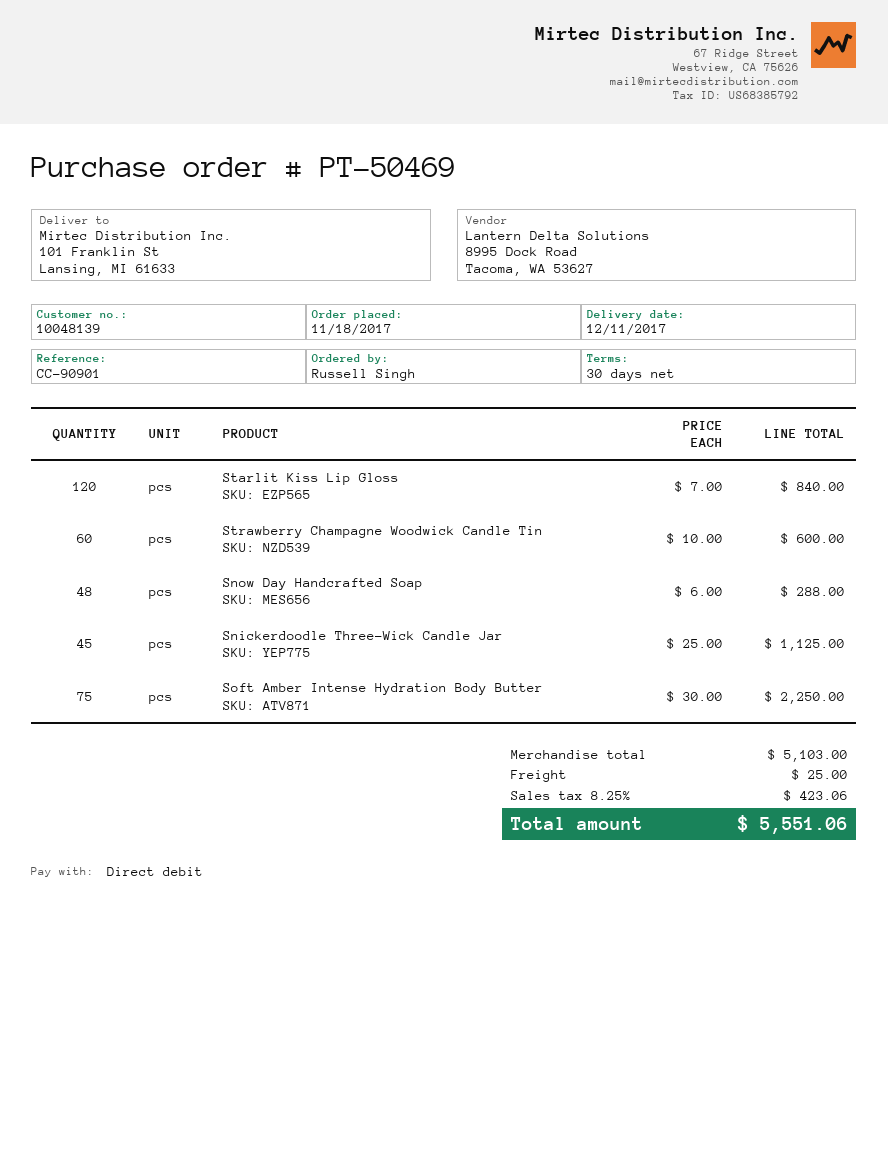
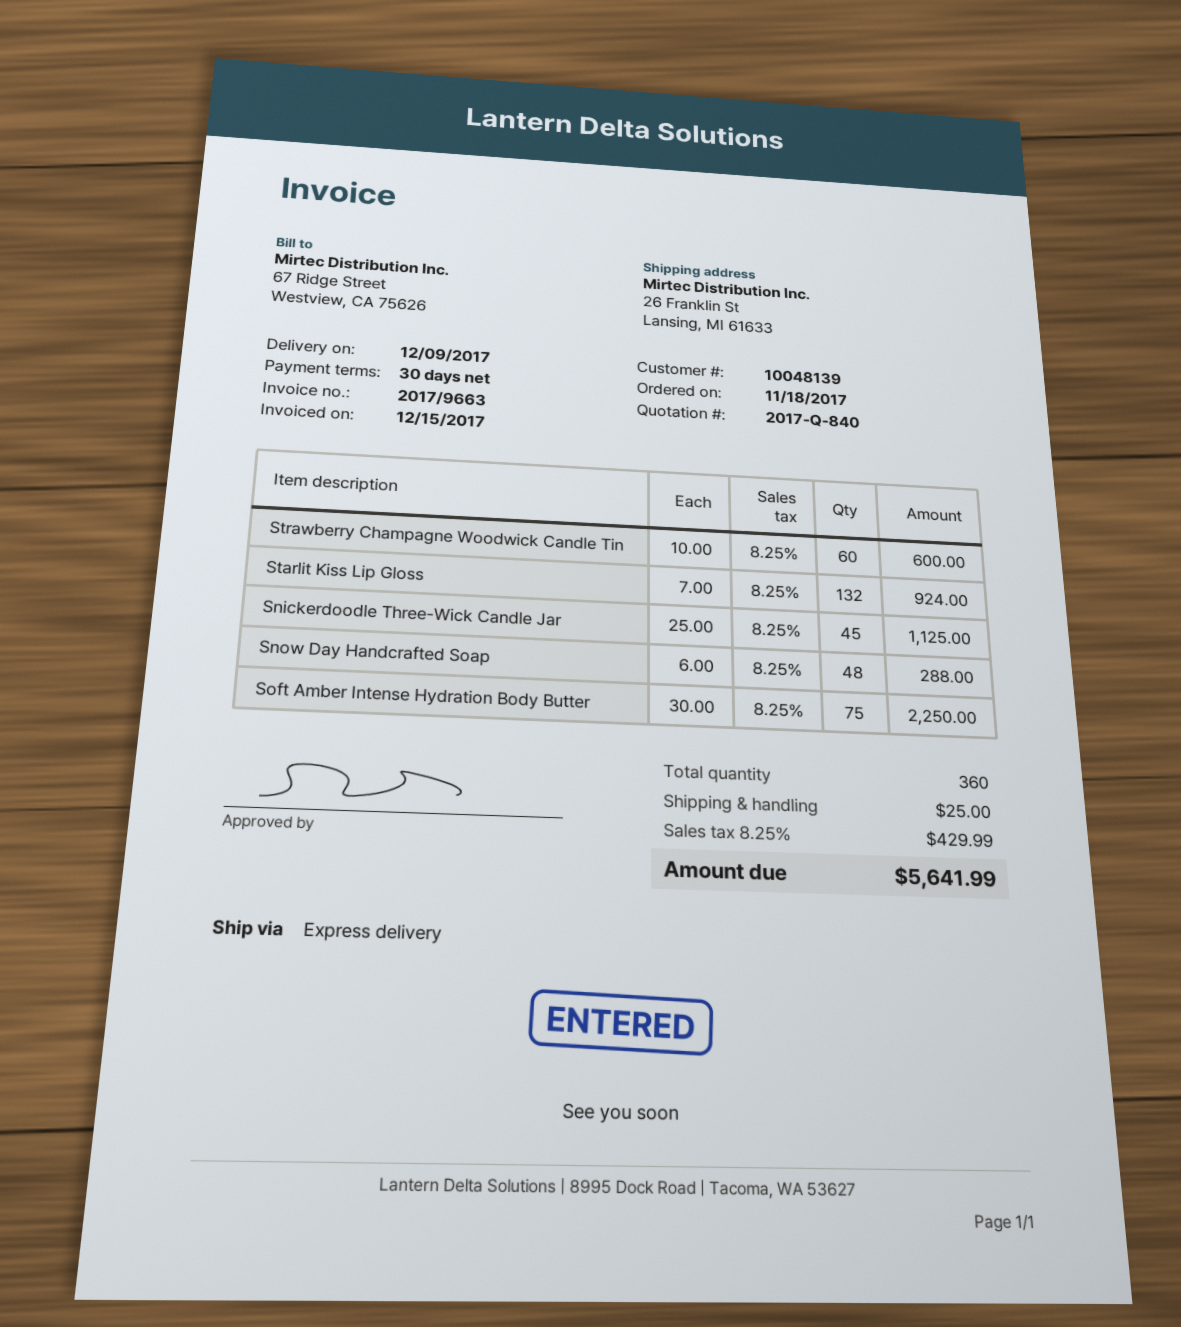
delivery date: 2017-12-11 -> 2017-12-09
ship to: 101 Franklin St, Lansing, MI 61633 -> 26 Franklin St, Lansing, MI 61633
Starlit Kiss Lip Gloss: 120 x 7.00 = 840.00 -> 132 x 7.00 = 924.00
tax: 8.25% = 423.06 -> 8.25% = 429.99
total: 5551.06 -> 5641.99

**PROBLEM TO SOLVE**:
Repeat the data exactly, dropping every picture it holds.

**SOLVED PROBLEM**:
delivery date: 2017-12-11 -> 2017-12-09
ship to: 101 Franklin St, Lansing, MI 61633 -> 26 Franklin St, Lansing, MI 61633
Starlit Kiss Lip Gloss: 120 x 7.00 = 840.00 -> 132 x 7.00 = 924.00
tax: 8.25% = 423.06 -> 8.25% = 429.99
total: 5551.06 -> 5641.99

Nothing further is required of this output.